>>>>
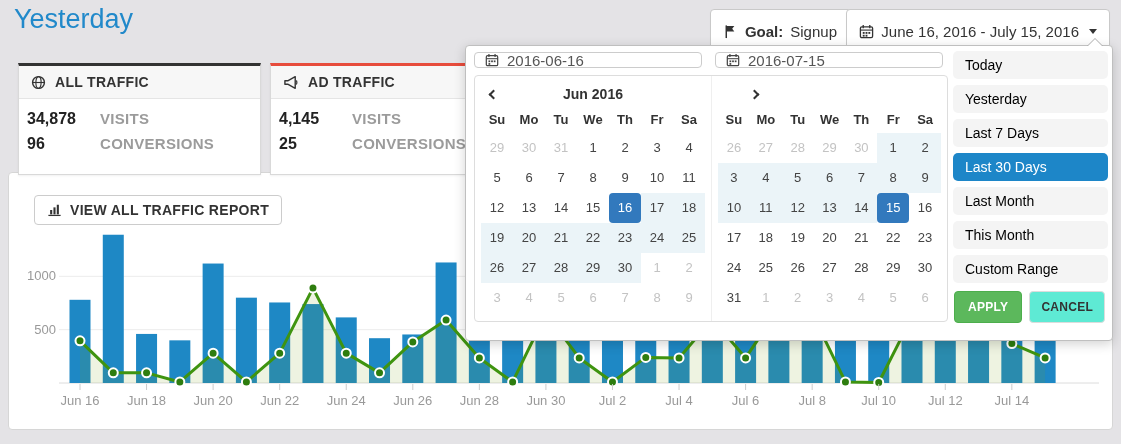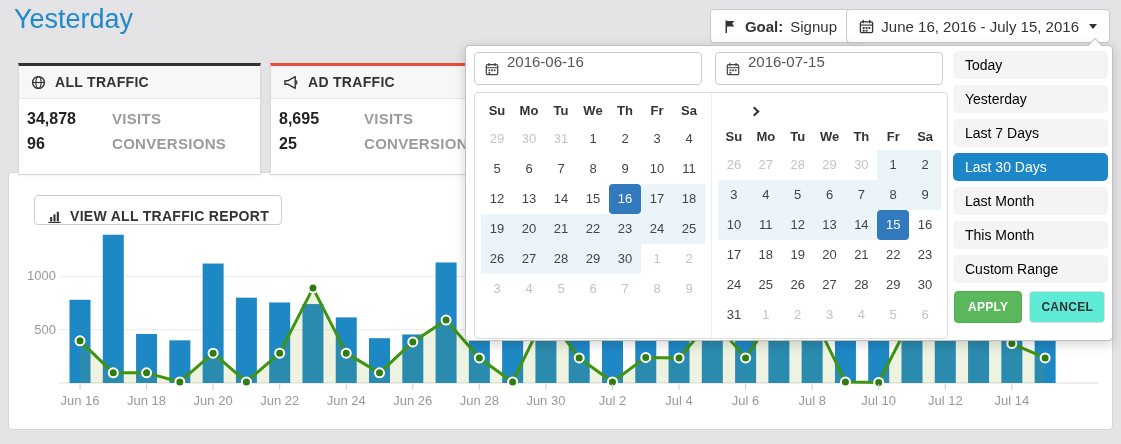--- a/index.html
+++ b/index.html
@@ -12,7 +12,7 @@
 
   
   .hbtn {
-    position:absolute; top:9px; height:34px; background:#fff; border:1px solid #c9c9c9;
+    position:absolute; top:9px; height:44px; background:#fff; border:1px solid #c9c9c9;
     border-radius:4px; display:flex; align-items:center; gap:7px; padding:0 12px;
     font-size:15px; color:#333; box-shadow:0 1px 1px rgba(0,0,0,.05); cursor:pointer; white-space:nowrap;
   }

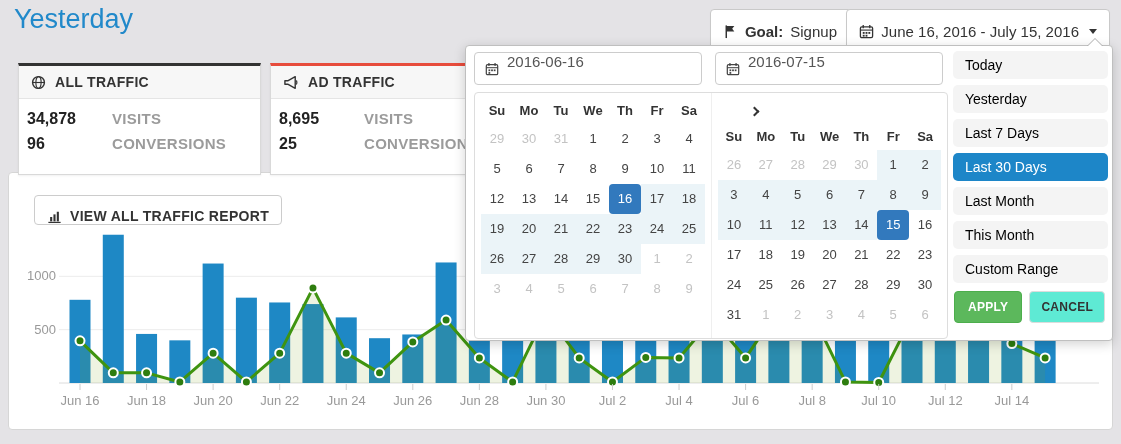--- a/index.html
+++ b/index.html
@@ -61,8 +61,8 @@
   .cal-section { width:483px; padding:6px 0 0 8px; }
   .inputs-row { display:flex; gap:13px; margin-bottom:7px; }
   .date-input {
-    width:228px; height:33px; border:1px solid #ccc; border-radius:4px; background:#fff;
-    display:flex; gap:8px; padding:0 10px; font-size:15px; color:#555;
+    width:228px; height:16px; border:1px solid #ccc; border-radius:4px; background:#fff;
+    display:flex; align-items:center; gap:8px; padding:0 10px; font-size:15px; color:#555;
   }
   .cal-box { width:474px; border:1px solid #ddd; border-radius:4px; display:flex; background:#fff; }
   .month { width:236px; padding:5px 6px 8px; }

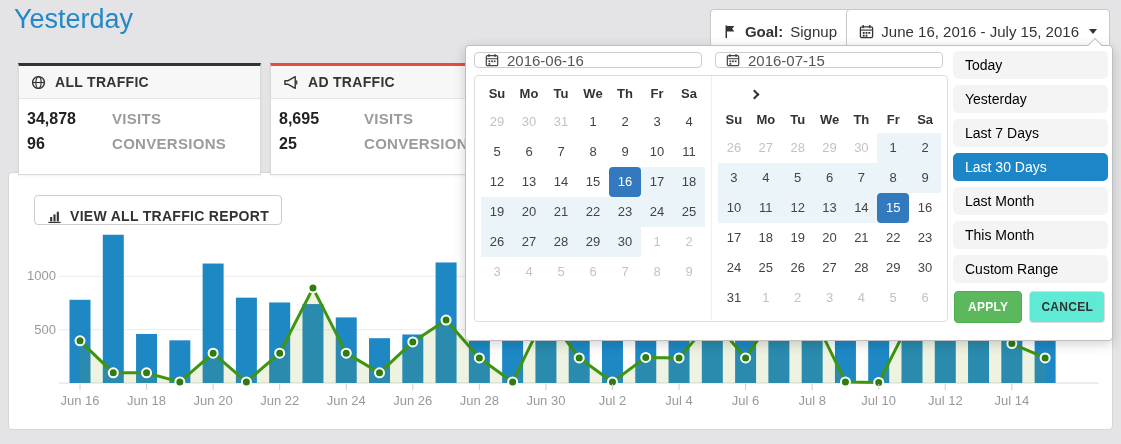--- a/index.html
+++ b/index.html
@@ -318,6 +318,13 @@
     </div>
     <div class="cal-box" id="cal-box">
         <div class="month">
+          <div class="month-header">
+            <div class="chev">
+              <i class="left"></i>
+            </div>
+            <div class="month-title">Jun 2016</div>
+            <div class="chev"></div>
+          </div>
           <div class="dow-row">
             <div class="dcell dow">Su</div>
             <div class="dcell dow">Mo</div>

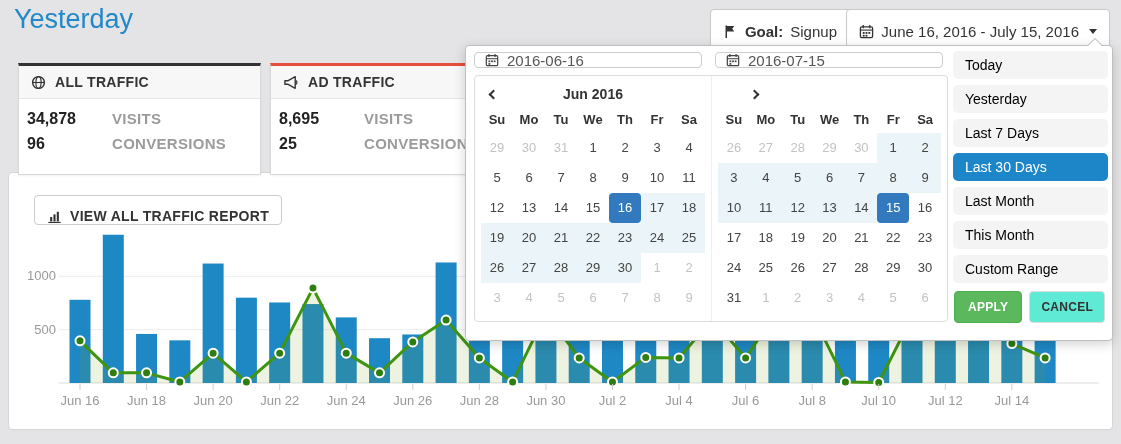--- a/index.html
+++ b/index.html
@@ -35,7 +35,7 @@
   .card-body { padding:11px 14px 0 8px; }
   .stat-row { display:flex; align-items:baseline; margin-bottom:7px; }
   .stat-value { width:64px; text-align:left; font-weight:bold; font-size:16px; color:#222; }
-  .stat-label { margin-left:21px; color:#9b9b9b; font-size:15px; font-weight:bold; letter-spacing:.3px; }
+  .stat-label { margin-left:9px; color:#9b9b9b; font-size:15px; font-weight:bold; letter-spacing:.3px; }
 
   
   .chart-panel {

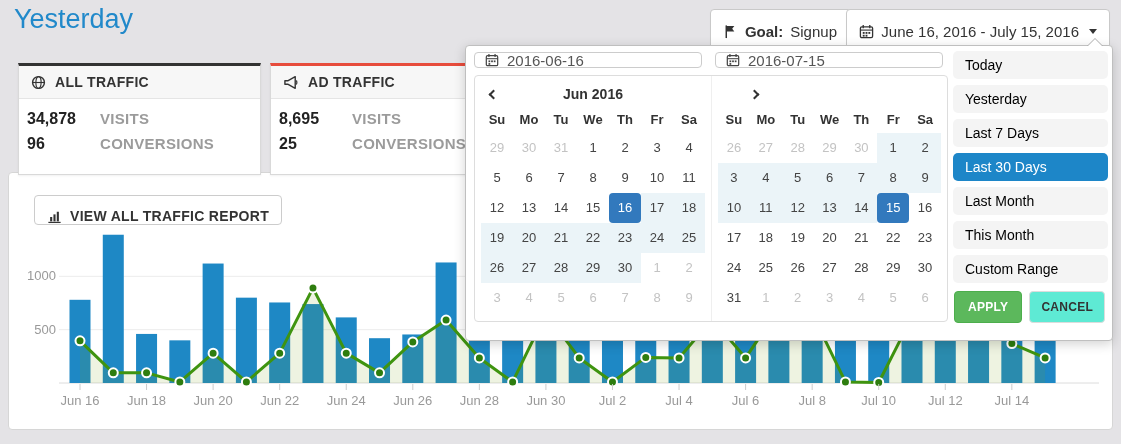--- a/index.html
+++ b/index.html
@@ -159,7 +159,7 @@
   </div>
   <div class="card-body">
     <div class="stat-row">
-      <span class="stat-value">8,695</span>
+      <span class="stat-value">4,145</span>
       <span class="stat-label">VISITS</span>
     </div>
     <div class="stat-row">

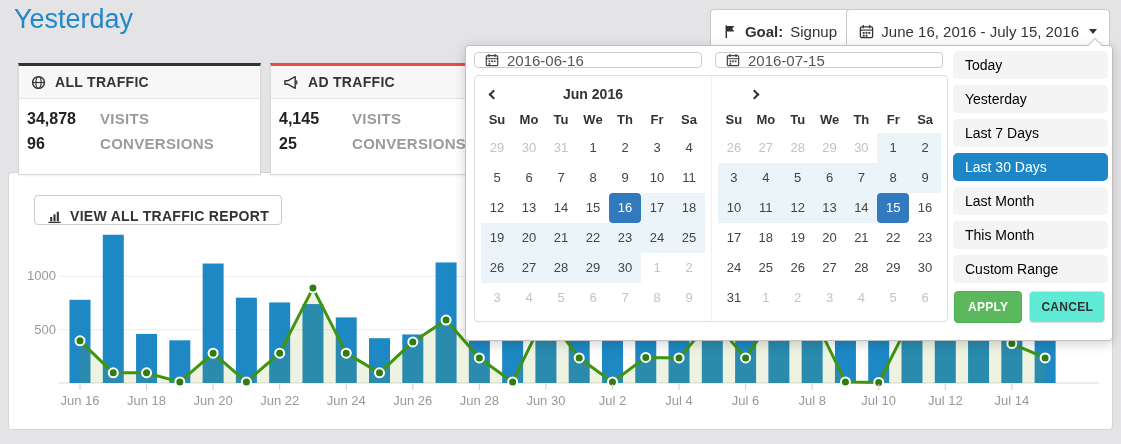--- a/index.html
+++ b/index.html
@@ -43,7 +43,7 @@
     border:1px solid #d6d6d6; border-radius:4px; z-index:1;
   }
   .report-btn {
-    position:absolute; left:25px; top:22px; height:30px; display:flex; align-items:flex-end; gap:8px;
+    position:absolute; left:25px; top:22px; height:30px; display:flex; align-items:center; gap:8px;
     background:#fff; border:1px solid #ccc; border-radius:4px; padding:0 12px;
     font-size:14px; font-weight:bold; color:#333; letter-spacing:.3px; cursor:pointer; z-index:3;
   }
<<<<
→ **WORK ORDER**: Drop the images and return the data verbatim.

→ **ANSWER FOR THE TASK**:
--- a/index.html
+++ b/index.html
@@ -12,7 +12,7 @@
 
   
   .hbtn {
-    position:absolute; top:9px; height:34px; background:#fff; border:1px solid #c9c9c9;
+    position:absolute; top:9px; height:44px; background:#fff; border:1px solid #c9c9c9;
     border-radius:4px; display:flex; align-items:center; gap:7px; padding:0 12px;
     font-size:15px; color:#333; box-shadow:0 1px 1px rgba(0,0,0,.05); cursor:pointer; white-space:nowrap;
   }

--- a/index.html
+++ b/index.html
@@ -61,8 +61,8 @@
   .cal-section { width:483px; padding:6px 0 0 8px; }
   .inputs-row { display:flex; gap:13px; margin-bottom:7px; }
   .date-input {
-    width:228px; height:33px; border:1px solid #ccc; border-radius:4px; background:#fff;
-    display:flex; gap:8px; padding:0 10px; font-size:15px; color:#555;
+    width:228px; height:16px; border:1px solid #ccc; border-radius:4px; background:#fff;
+    display:flex; align-items:center; gap:8px; padding:0 10px; font-size:15px; color:#555;
   }
   .cal-box { width:474px; border:1px solid #ddd; border-radius:4px; display:flex; background:#fff; }
   .month { width:236px; padding:5px 6px 8px; }

--- a/index.html
+++ b/index.html
@@ -318,6 +318,13 @@
     </div>
     <div class="cal-box" id="cal-box">
         <div class="month">
+          <div class="month-header">
+            <div class="chev">
+              <i class="left"></i>
+            </div>
+            <div class="month-title">Jun 2016</div>
+            <div class="chev"></div>
+          </div>
           <div class="dow-row">
             <div class="dcell dow">Su</div>
             <div class="dcell dow">Mo</div>

--- a/index.html
+++ b/index.html
@@ -35,7 +35,7 @@
   .card-body { padding:11px 14px 0 8px; }
   .stat-row { display:flex; align-items:baseline; margin-bottom:7px; }
   .stat-value { width:64px; text-align:left; font-weight:bold; font-size:16px; color:#222; }
-  .stat-label { margin-left:21px; color:#9b9b9b; font-size:15px; font-weight:bold; letter-spacing:.3px; }
+  .stat-label { margin-left:9px; color:#9b9b9b; font-size:15px; font-weight:bold; letter-spacing:.3px; }
 
   
   .chart-panel {

--- a/index.html
+++ b/index.html
@@ -159,7 +159,7 @@
   </div>
   <div class="card-body">
     <div class="stat-row">
-      <span class="stat-value">8,695</span>
+      <span class="stat-value">4,145</span>
       <span class="stat-label">VISITS</span>
     </div>
     <div class="stat-row">

--- a/index.html
+++ b/index.html
@@ -43,7 +43,7 @@
     border:1px solid #d6d6d6; border-radius:4px; z-index:1;
   }
   .report-btn {
-    position:absolute; left:25px; top:22px; height:30px; display:flex; align-items:flex-end; gap:8px;
+    position:absolute; left:25px; top:22px; height:30px; display:flex; align-items:center; gap:8px;
     background:#fff; border:1px solid #ccc; border-radius:4px; padding:0 12px;
     font-size:14px; font-weight:bold; color:#333; letter-spacing:.3px; cursor:pointer; z-index:3;
   }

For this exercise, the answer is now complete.